*** Block opens ***

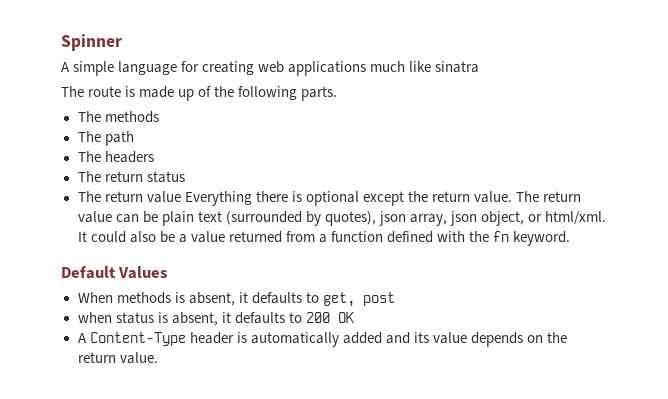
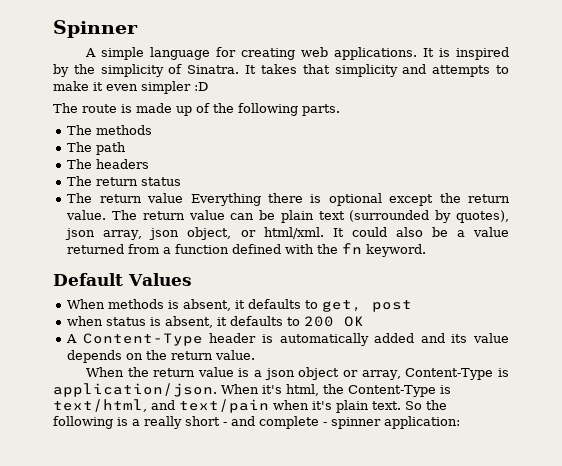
- A simple language for creating web applications much like sinatra
+ A simple language for creating web applications. It is inspired by the simplicity of Sinatra. It takes that simplicity and attempts to make it even simpler :D
+ When the return value is a json object or array, Content-Type is application/json. When it's html, the Content-Type is text/html, and text/pain when it's plain text. So the following is a really short - and complete - spinner application:

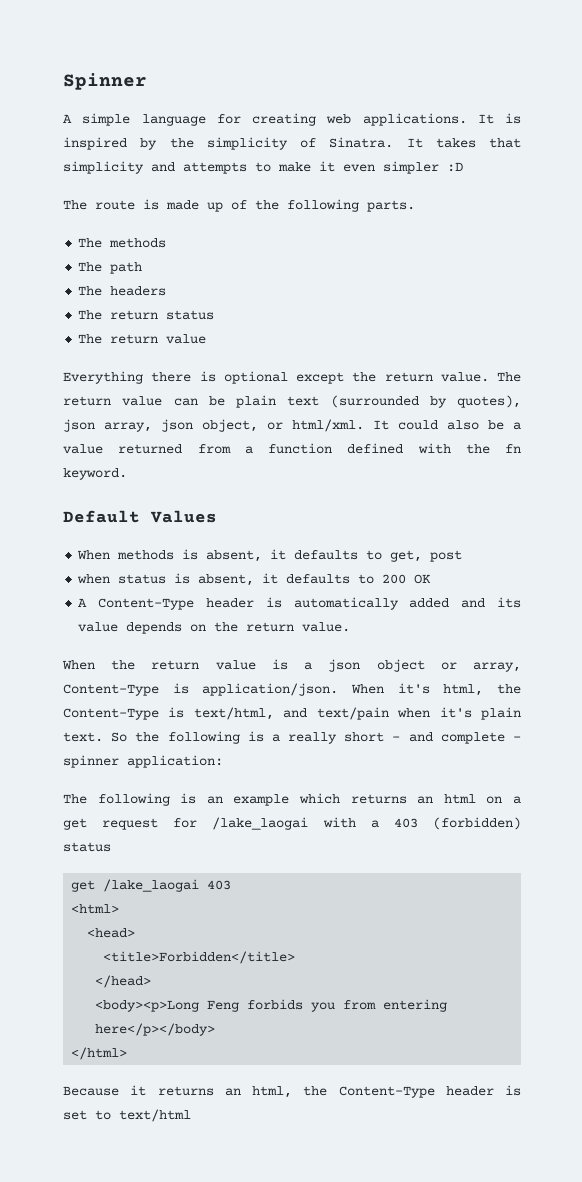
  The return status
- The return value Everything there is optional except the return value.
+ The return value
+ Everything there is optional except the return value.
+ The following is an example which returns an html on a get request for /lake_laogai with a 403 (forbidden) status
+ get /lake_laogai 403
+ <html>
+ <head>
+ <title>Forbidden</title>
+ </head>
+ <body><p>Long Feng forbids you from entering here</p></body>
+ </html>
+ Because it returns an html, the Content-Type header is set to text/html

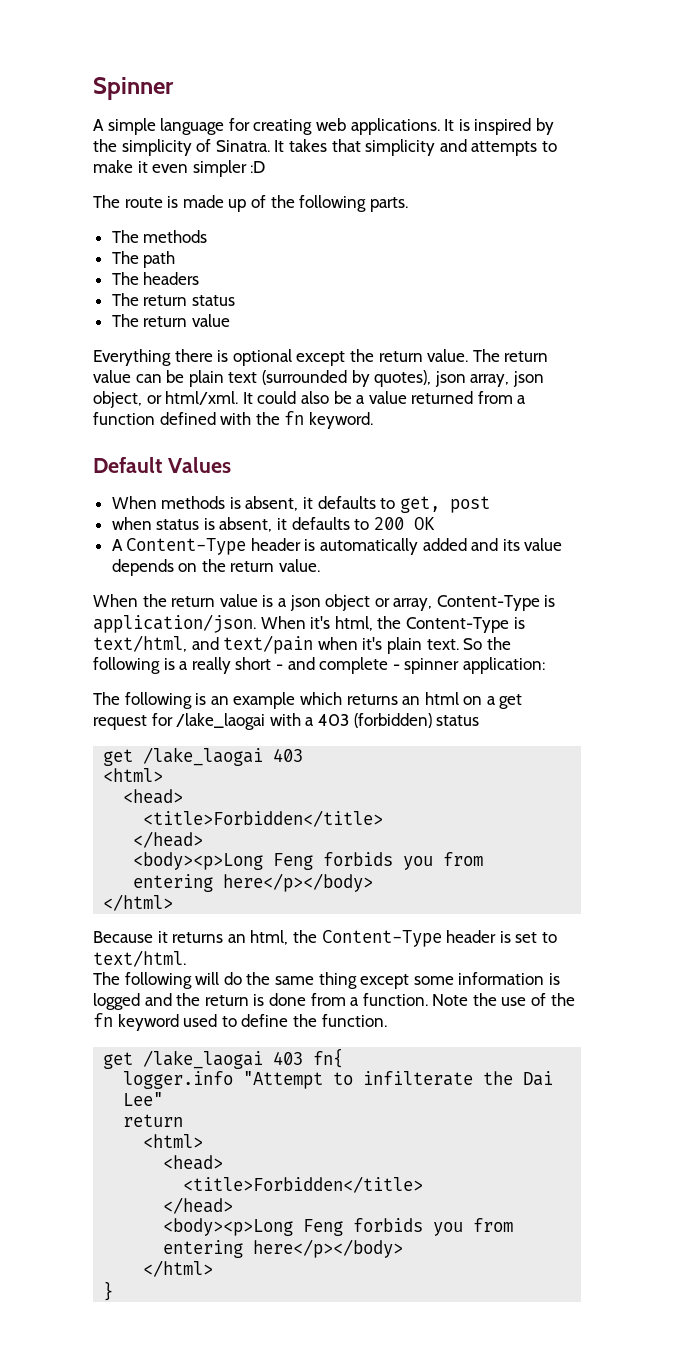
- Because it returns an html, the Content-Type header is set to text/html
+ Because it returns an html, the Content-Type header is set to text/html.
+ The following will do the same thing except some information is logged and the return is done from a function. Note the use of the fn keyword used to define the function.
+ get /lake_laogai 403 fn{
+ logger.info "Attempt to infilterate the Dai Lee"
+ return
+ <html>
+ <head>
+ <title>Forbidden</title>
+ </head>
+ <body><p>Long Feng forbids you from entering here</p></body>
+ </html>
+ }

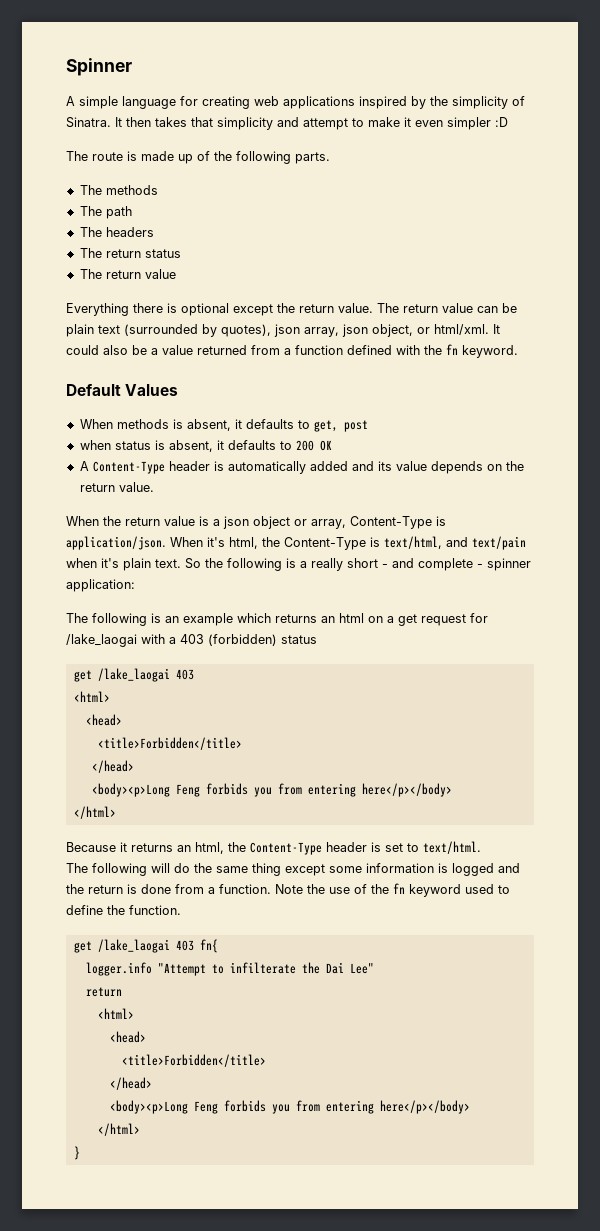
- A simple language for creating web applications. It is inspired by the simplicity of Sinatra.
+ A simple language for creating web applications inspired by the simplicity of Sinatra.
- It takes that simplicity and attempts to make it even simpler :D
+ It then takes that simplicity and attempt to make it even simpler :D

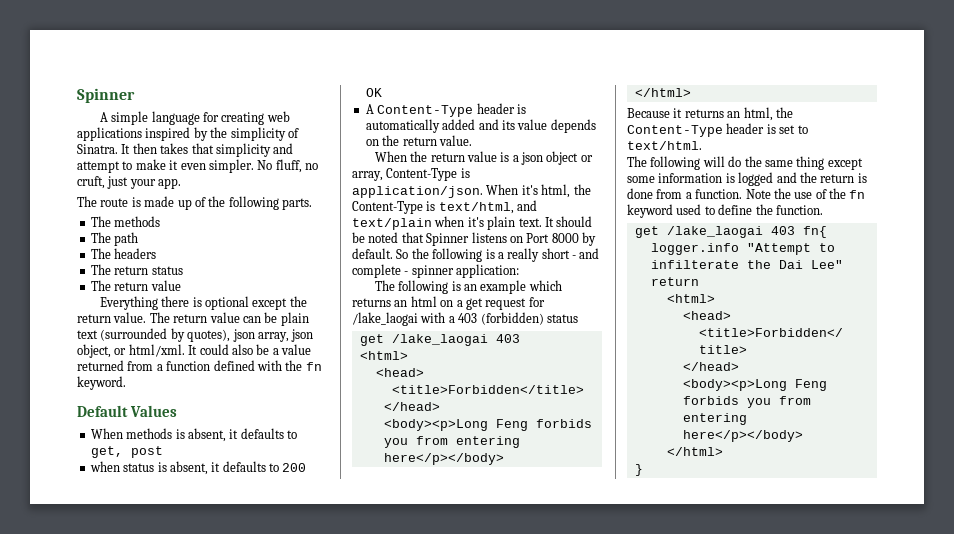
- It then takes that simplicity and attempt to make it even simpler :D
+ It then takes that simplicity and attempt to make it even simpler. No fluff, no cruft, just your app.
- When it's html, the Content-Type is text/html, and text/pain when it's plain text.
+ When it's html, the Content-Type is text/html, and text/plain when it's plain text.
+ It should be noted that Spinner listens on Port 8000 by default.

*** Block closes ***

Print the listing exactly, but skip its pictures.

Completed exercise -
- A simple language for creating web applications much like sinatra
+ A simple language for creating web applications. It is inspired by the simplicity of Sinatra. It takes that simplicity and attempts to make it even simpler :D
+ When the return value is a json object or array, Content-Type is application/json. When it's html, the Content-Type is text/html, and text/pain when it's plain text. So the following is a really short - and complete - spinner application:

  The return status
- The return value Everything there is optional except the return value.
+ The return value
+ Everything there is optional except the return value.
+ The following is an example which returns an html on a get request for /lake_laogai with a 403 (forbidden) status
+ get /lake_laogai 403
+ <html>
+ <head>
+ <title>Forbidden</title>
+ </head>
+ <body><p>Long Feng forbids you from entering here</p></body>
+ </html>
+ Because it returns an html, the Content-Type header is set to text/html

- Because it returns an html, the Content-Type header is set to text/html
+ Because it returns an html, the Content-Type header is set to text/html.
+ The following will do the same thing except some information is logged and the return is done from a function. Note the use of the fn keyword used to define the function.
+ get /lake_laogai 403 fn{
+ logger.info "Attempt to infilterate the Dai Lee"
+ return
+ <html>
+ <head>
+ <title>Forbidden</title>
+ </head>
+ <body><p>Long Feng forbids you from entering here</p></body>
+ </html>
+ }

- A simple language for creating web applications. It is inspired by the simplicity of Sinatra.
+ A simple language for creating web applications inspired by the simplicity of Sinatra.
- It takes that simplicity and attempts to make it even simpler :D
+ It then takes that simplicity and attempt to make it even simpler :D

- It then takes that simplicity and attempt to make it even simpler :D
+ It then takes that simplicity and attempt to make it even simpler. No fluff, no cruft, just your app.
- When it's html, the Content-Type is text/html, and text/pain when it's plain text.
+ When it's html, the Content-Type is text/html, and text/plain when it's plain text.
+ It should be noted that Spinner listens on Port 8000 by default.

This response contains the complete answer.